TASK DETAILS —
Return the lines below that contain the word "Urban".

DATASET RECORDS —
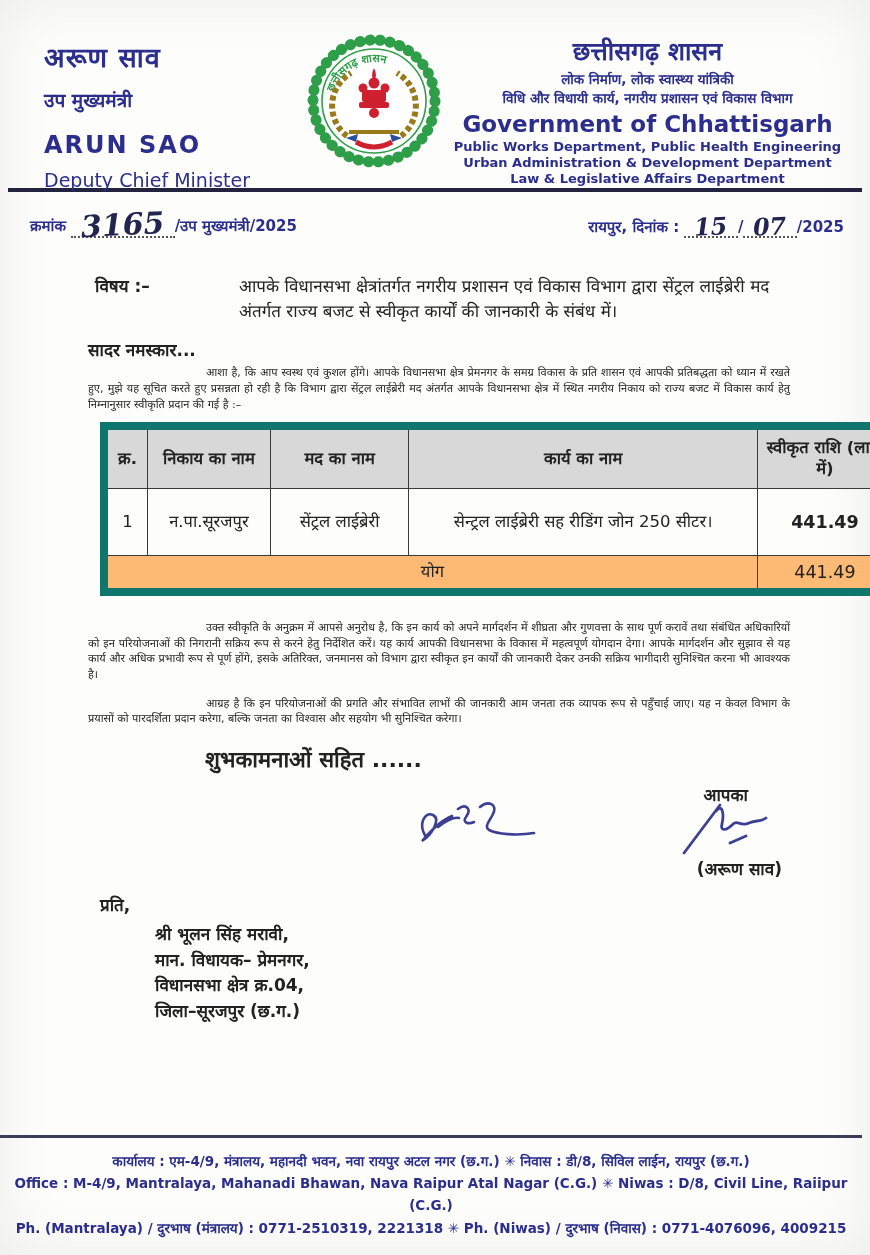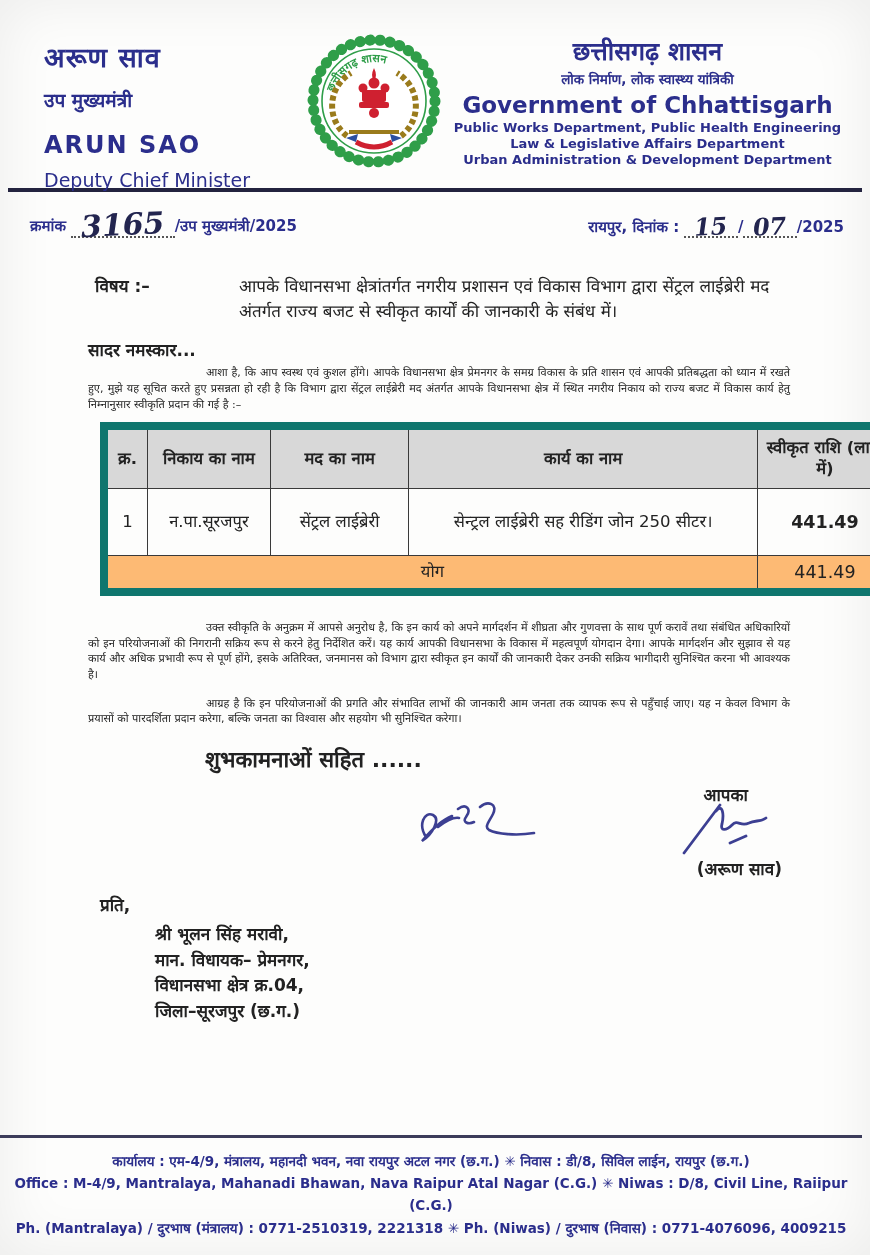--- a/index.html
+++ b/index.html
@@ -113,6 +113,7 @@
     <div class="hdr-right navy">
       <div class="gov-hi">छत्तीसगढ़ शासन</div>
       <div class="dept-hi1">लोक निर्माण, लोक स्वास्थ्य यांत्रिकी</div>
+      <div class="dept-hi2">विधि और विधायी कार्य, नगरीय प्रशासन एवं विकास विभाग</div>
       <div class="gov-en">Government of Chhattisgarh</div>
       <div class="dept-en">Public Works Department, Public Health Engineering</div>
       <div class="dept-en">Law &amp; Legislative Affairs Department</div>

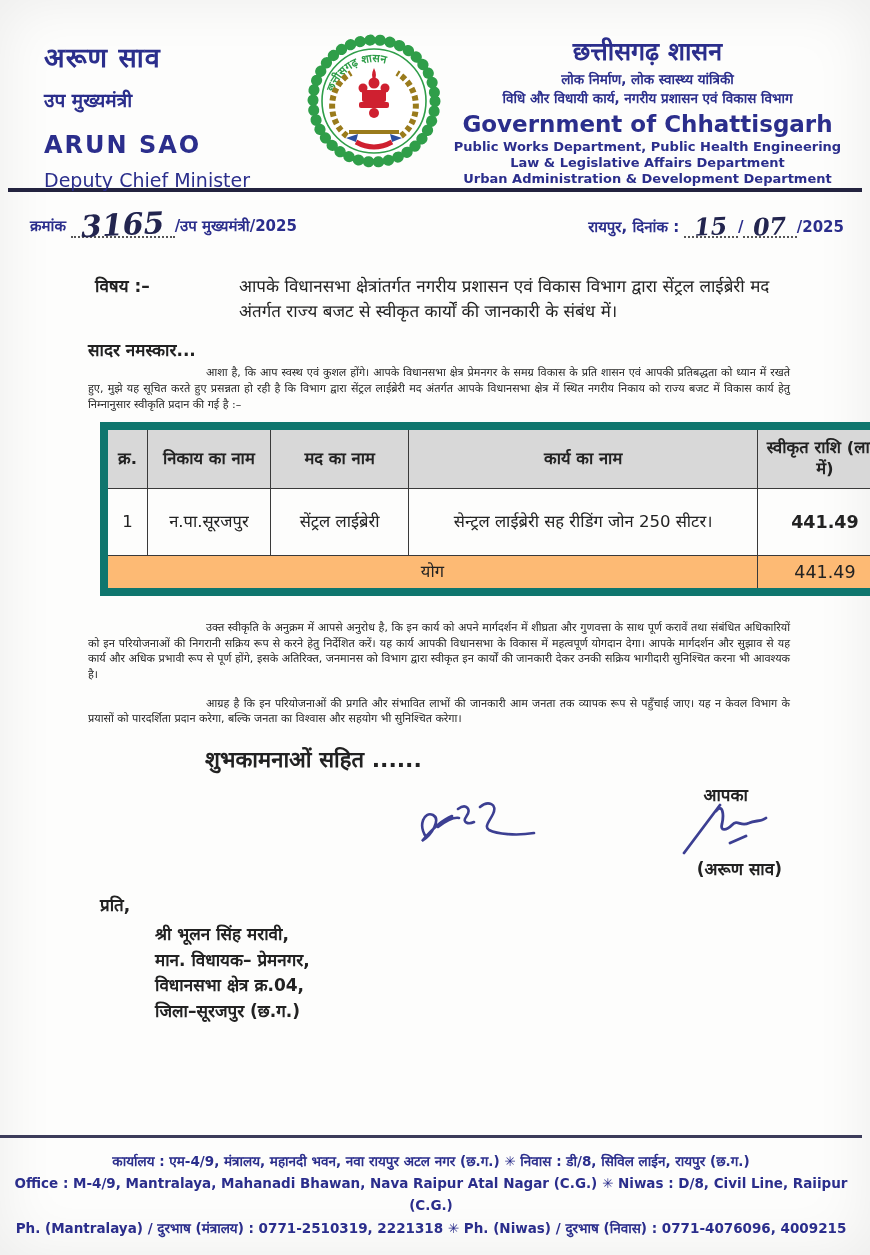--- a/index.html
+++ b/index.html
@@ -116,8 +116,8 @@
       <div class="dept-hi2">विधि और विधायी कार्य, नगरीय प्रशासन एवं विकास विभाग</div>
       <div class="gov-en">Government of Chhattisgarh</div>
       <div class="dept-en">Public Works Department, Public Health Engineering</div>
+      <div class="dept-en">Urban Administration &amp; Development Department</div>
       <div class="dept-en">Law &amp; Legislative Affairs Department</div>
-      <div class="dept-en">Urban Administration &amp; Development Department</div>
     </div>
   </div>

---

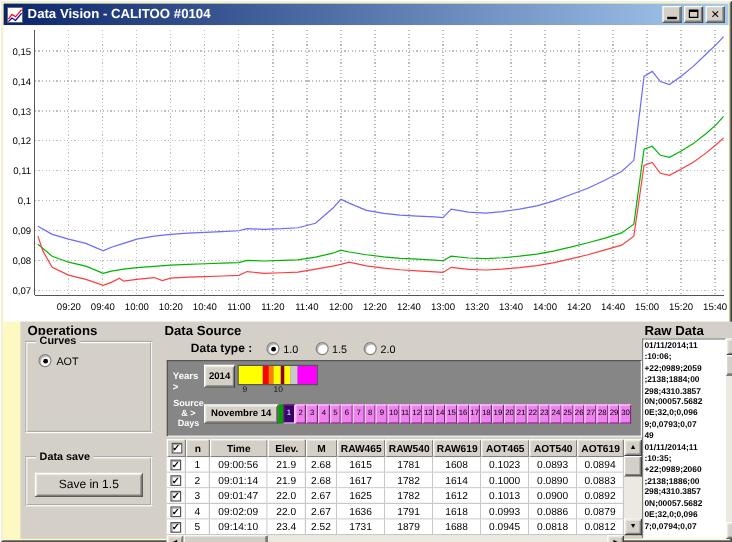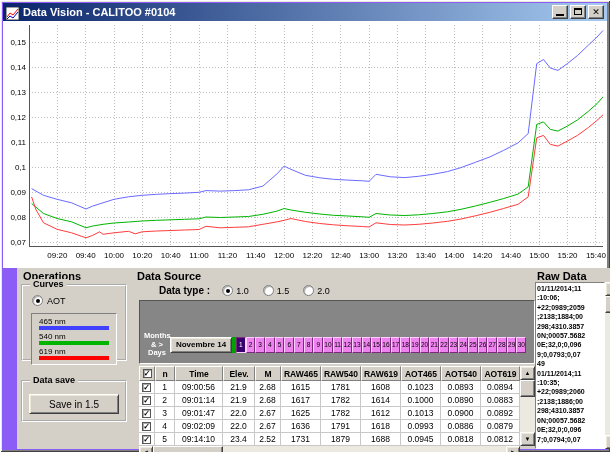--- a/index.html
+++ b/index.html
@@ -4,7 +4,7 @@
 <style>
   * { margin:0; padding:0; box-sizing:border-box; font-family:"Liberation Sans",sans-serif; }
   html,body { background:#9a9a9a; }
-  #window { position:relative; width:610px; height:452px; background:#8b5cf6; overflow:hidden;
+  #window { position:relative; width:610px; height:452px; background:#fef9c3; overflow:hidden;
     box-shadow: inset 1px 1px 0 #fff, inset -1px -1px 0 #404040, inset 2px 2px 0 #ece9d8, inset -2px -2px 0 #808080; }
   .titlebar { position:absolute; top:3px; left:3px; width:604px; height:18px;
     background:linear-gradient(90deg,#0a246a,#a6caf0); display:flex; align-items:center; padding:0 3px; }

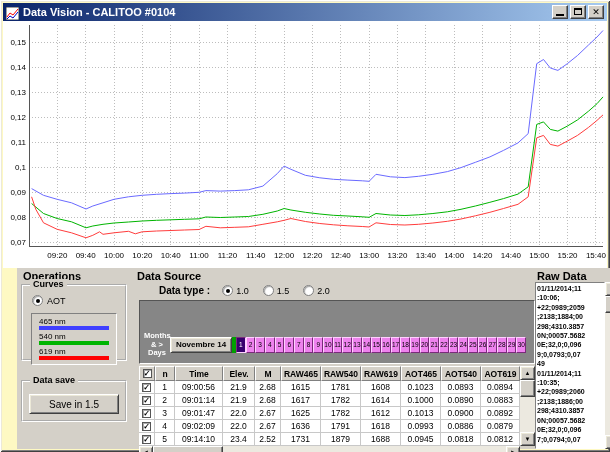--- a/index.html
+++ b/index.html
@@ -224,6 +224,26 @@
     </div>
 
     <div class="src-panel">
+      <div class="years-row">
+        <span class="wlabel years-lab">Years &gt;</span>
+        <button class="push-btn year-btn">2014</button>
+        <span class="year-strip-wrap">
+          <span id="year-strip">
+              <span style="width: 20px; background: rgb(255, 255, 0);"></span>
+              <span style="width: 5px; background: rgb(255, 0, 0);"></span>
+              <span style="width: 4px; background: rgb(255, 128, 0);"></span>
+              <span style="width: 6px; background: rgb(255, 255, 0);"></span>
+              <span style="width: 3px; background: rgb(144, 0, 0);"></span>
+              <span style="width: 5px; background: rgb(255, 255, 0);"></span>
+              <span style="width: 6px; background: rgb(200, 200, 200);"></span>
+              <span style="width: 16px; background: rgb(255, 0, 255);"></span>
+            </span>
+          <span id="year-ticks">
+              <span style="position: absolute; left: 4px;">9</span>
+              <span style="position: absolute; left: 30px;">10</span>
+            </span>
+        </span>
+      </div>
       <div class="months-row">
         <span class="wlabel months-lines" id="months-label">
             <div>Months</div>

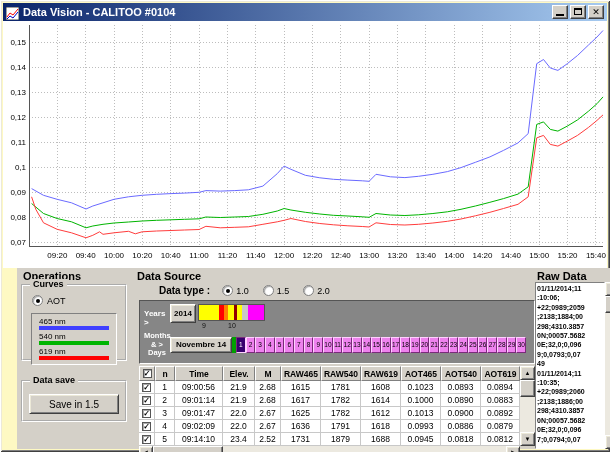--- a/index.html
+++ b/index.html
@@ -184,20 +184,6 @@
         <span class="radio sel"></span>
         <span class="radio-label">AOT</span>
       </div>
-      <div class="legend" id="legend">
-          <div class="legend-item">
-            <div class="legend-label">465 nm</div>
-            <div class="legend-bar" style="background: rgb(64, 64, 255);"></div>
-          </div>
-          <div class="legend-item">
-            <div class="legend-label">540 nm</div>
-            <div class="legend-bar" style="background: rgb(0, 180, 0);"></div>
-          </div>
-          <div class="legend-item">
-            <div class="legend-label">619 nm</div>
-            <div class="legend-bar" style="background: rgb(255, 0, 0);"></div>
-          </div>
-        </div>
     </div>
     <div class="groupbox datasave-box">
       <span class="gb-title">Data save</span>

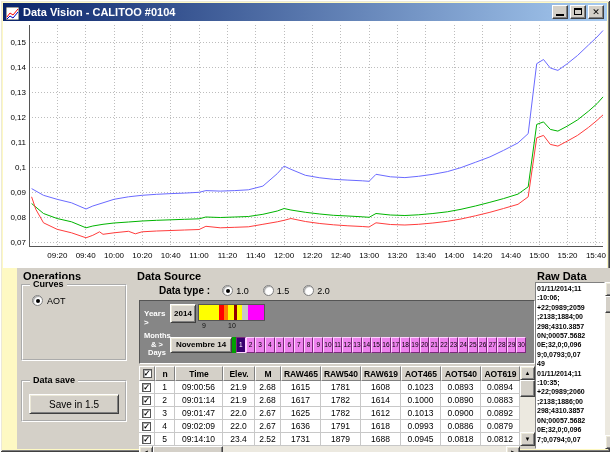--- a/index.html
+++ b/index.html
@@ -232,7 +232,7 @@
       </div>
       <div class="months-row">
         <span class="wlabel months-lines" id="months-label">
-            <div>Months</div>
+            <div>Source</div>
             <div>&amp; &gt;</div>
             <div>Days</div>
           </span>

--

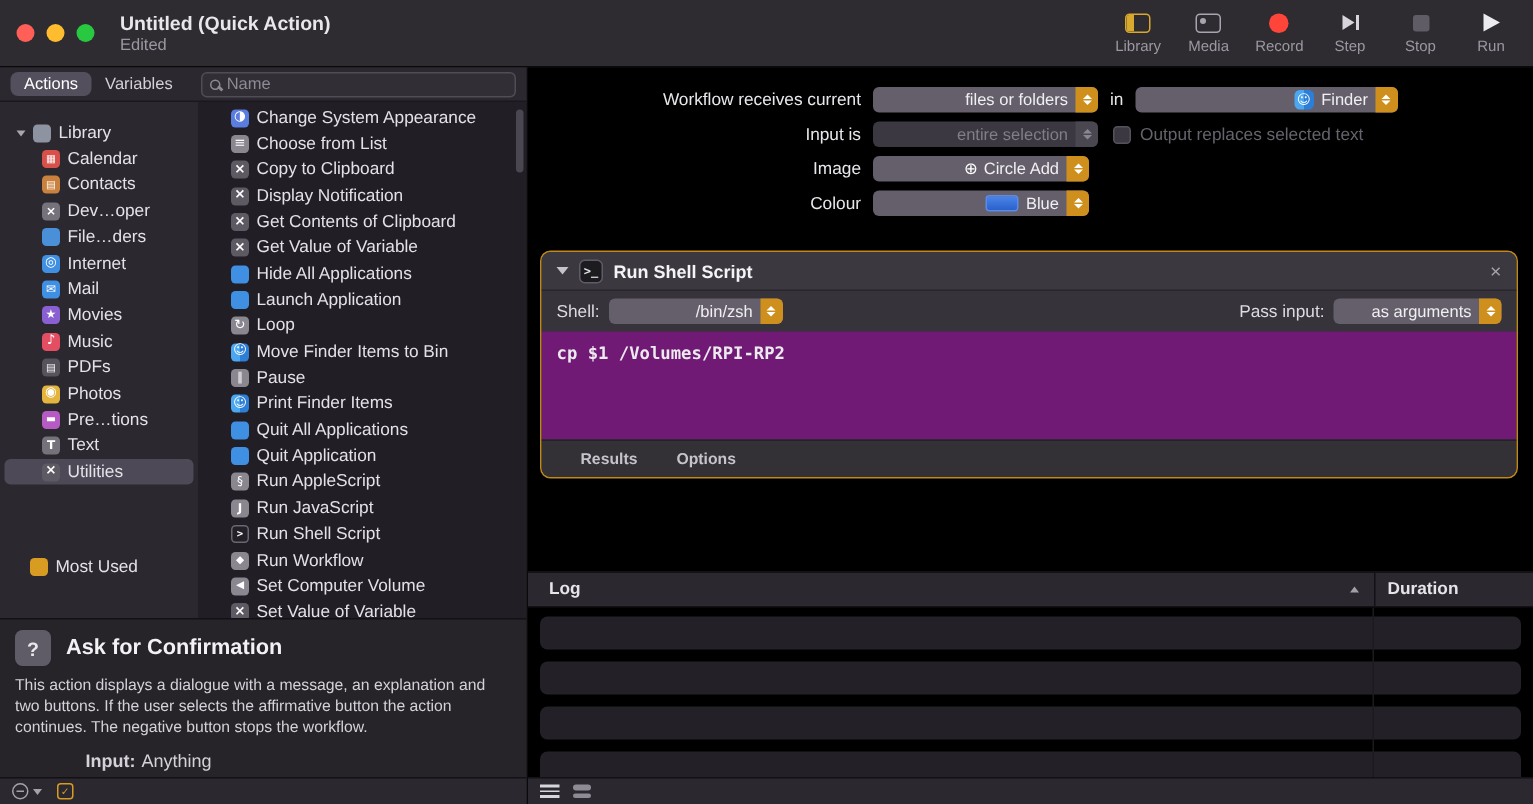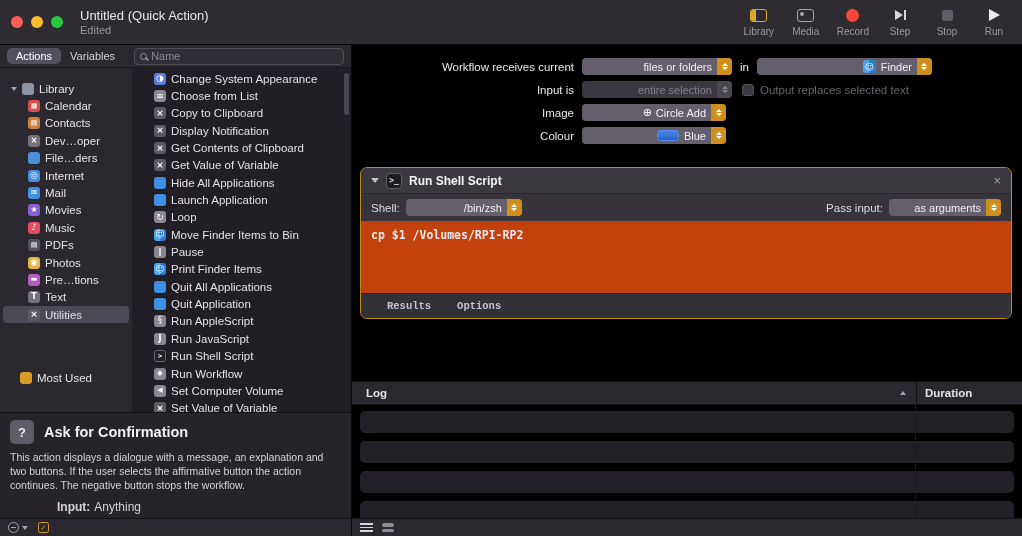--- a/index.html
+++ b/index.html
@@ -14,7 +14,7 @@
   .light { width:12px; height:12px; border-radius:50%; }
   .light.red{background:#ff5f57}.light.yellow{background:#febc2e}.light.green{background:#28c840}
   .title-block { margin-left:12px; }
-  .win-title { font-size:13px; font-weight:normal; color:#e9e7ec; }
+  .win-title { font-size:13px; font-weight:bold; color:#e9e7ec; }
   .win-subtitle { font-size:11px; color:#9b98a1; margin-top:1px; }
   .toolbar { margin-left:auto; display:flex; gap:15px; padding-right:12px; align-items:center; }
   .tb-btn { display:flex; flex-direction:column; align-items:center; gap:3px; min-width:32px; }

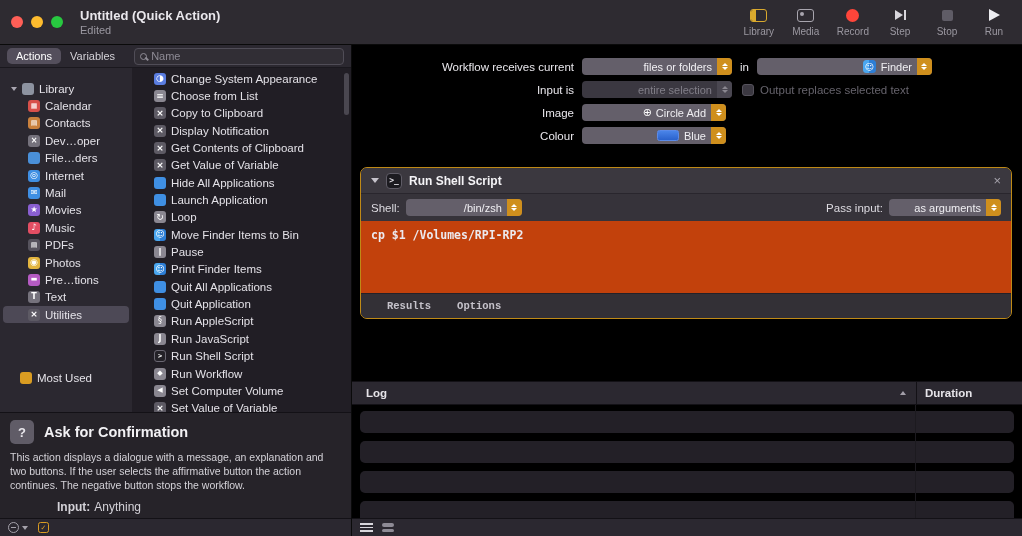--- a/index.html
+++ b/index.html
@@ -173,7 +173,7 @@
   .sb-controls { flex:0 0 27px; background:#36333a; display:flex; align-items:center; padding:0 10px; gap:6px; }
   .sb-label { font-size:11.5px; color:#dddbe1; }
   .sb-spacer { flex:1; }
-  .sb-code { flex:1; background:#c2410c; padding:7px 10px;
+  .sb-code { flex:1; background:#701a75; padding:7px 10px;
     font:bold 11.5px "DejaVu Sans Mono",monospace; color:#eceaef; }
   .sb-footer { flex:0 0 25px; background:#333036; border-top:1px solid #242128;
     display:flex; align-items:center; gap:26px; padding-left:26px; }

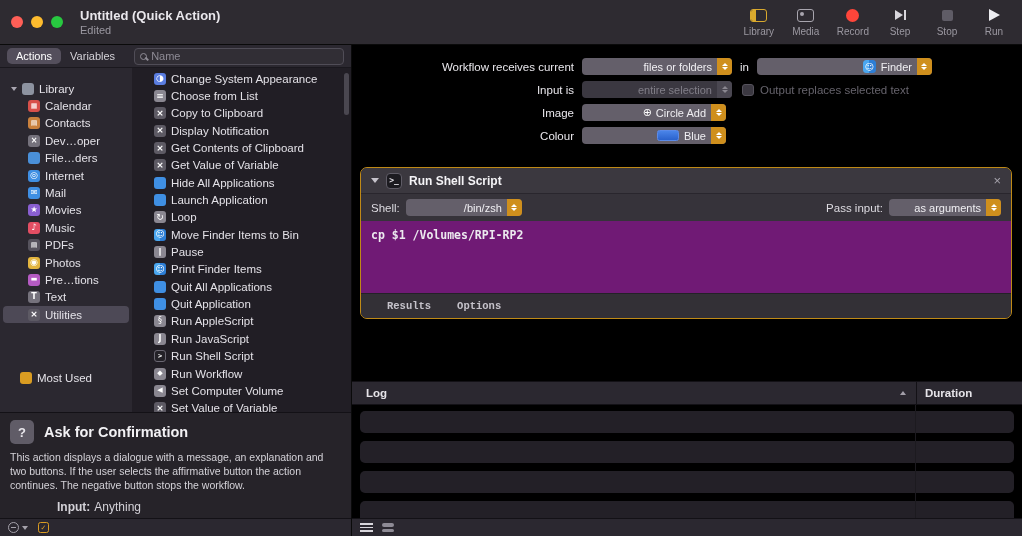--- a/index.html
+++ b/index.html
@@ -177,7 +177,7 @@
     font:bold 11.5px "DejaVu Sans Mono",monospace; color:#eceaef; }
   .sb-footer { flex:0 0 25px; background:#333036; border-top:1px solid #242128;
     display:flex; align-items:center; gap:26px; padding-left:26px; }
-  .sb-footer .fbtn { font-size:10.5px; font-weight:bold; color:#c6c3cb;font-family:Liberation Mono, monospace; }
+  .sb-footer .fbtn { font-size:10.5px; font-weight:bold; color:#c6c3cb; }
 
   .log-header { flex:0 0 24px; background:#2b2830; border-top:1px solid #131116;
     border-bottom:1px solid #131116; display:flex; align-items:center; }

ANSWER SECTION —
+      <div class="dept-en">Urban Administration &amp; Development Department</div>
-      <div class="dept-en">Urban Administration &amp; Development Department</div>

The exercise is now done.